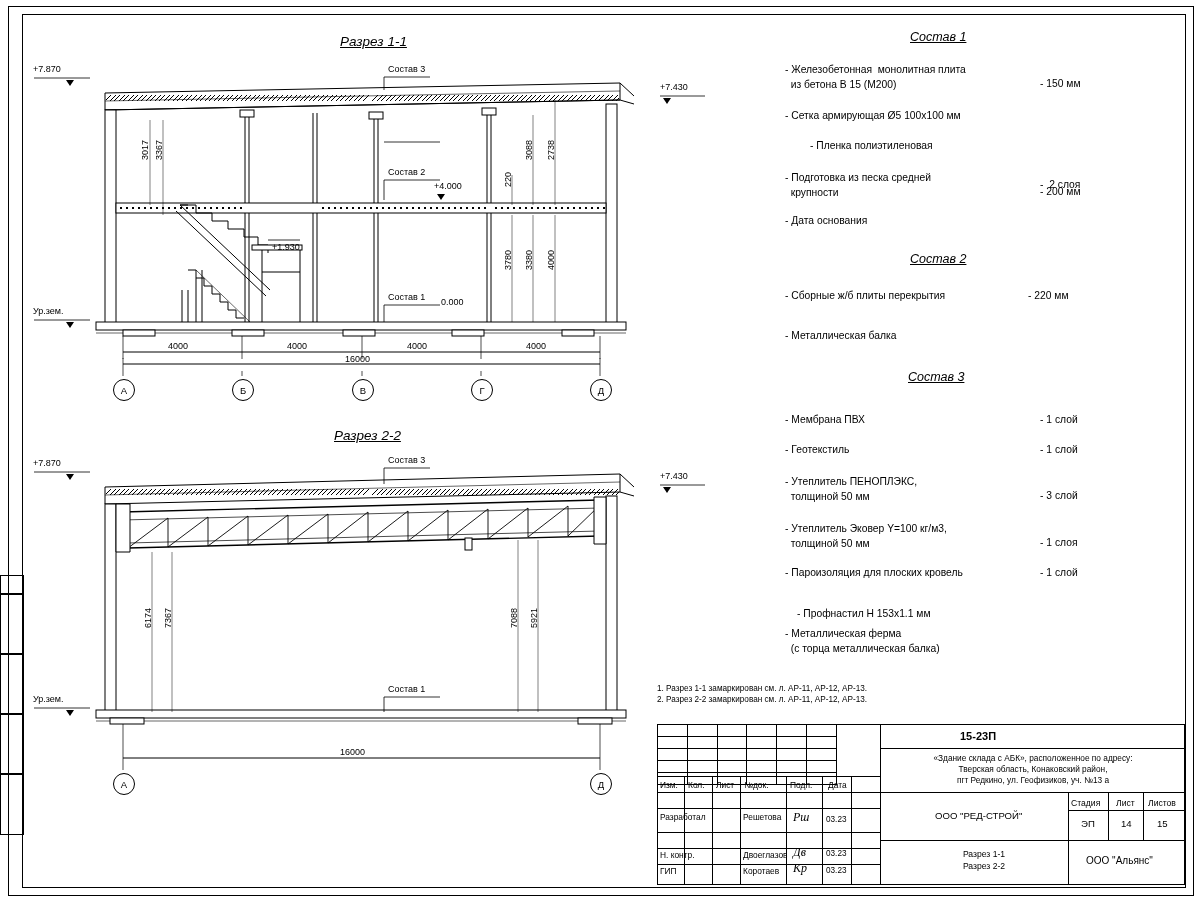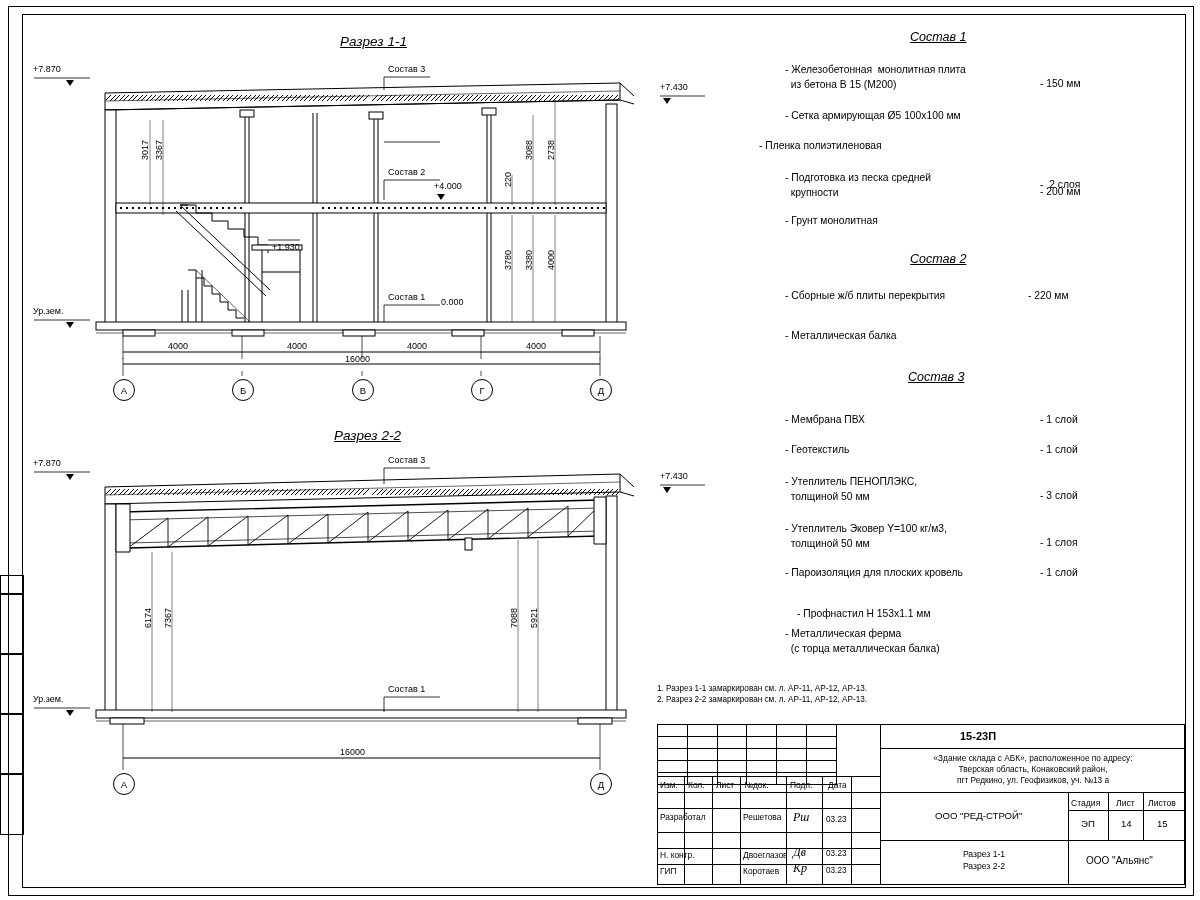--- a/index.html
+++ b/index.html
@@ -309,26 +309,26 @@
   <div class="t lbl9" style="left:340px;top:747px;">16000</div>
 
   <div class="circ" style="left:113px;top:773px;">А</div>
   <div class="circ" style="left:590px;top:773px;">Д</div>
 
   <div class="t spec-h" style="left:910px;top:30px;">Состав 1</div>
   <div class="t spec" style="left:785px;top:62px;line-height:15px;">- Железобетонная  монолитная плита
   из бетона В 15 (М200)</div>
   <div class="t spec" style="left:1040px;top:78px;">- 150 мм</div>
   <div class="t spec" style="left:785px;top:110px;">- Сетка армирующая Ø5 100х100 мм</div>
-  <div class="t spec" style="left:759px;top:140px;">- Пленка полиэтиленовая</div>
+  <div class="t spec" style="left:810px;top:140px;">- Пленка полиэтиленовая</div>
   <div class="t spec" style="left:1040px;top:140px;margin-top:39px;">-  2 слоя</div>
   <div class="t spec" style="left:785px;top:170px;line-height:15px;">- Подготовка из песка средней
   крупности</div>
   <div class="t spec" style="left:1040px;top:186px;">- 200 мм</div>
-  <div class="t spec" style="left:785px;top:215px;">- Грунт монолитная</div>
+  <div class="t spec" style="left:785px;top:215px;">- Дата основания</div>
 
   <div class="t spec-h" style="left:910px;top:252px;">Состав 2</div>
   <div class="t spec" style="left:785px;top:290px;">- Сборные ж/б плиты перекрытия</div>
   <div class="t spec" style="left:1028px;top:290px;">- 220 мм</div>
   <div class="t spec" style="left:785px;top:320px;margin-top:10px;">- Металлическая балка</div>
 
   <div class="t spec-h" style="left:908px;top:370px;">Состав 3</div>
   <div class="t spec" style="left:785px;top:414px;">- Мембрана ПВХ</div>
   <div class="t spec" style="left:1040px;top:414px;">- 1 слой</div>
   <div class="t spec" style="left:785px;top:444px;">- Геотекстиль</div>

################

What is the number of lines in the data that include the word "Состав"? State only that number.

3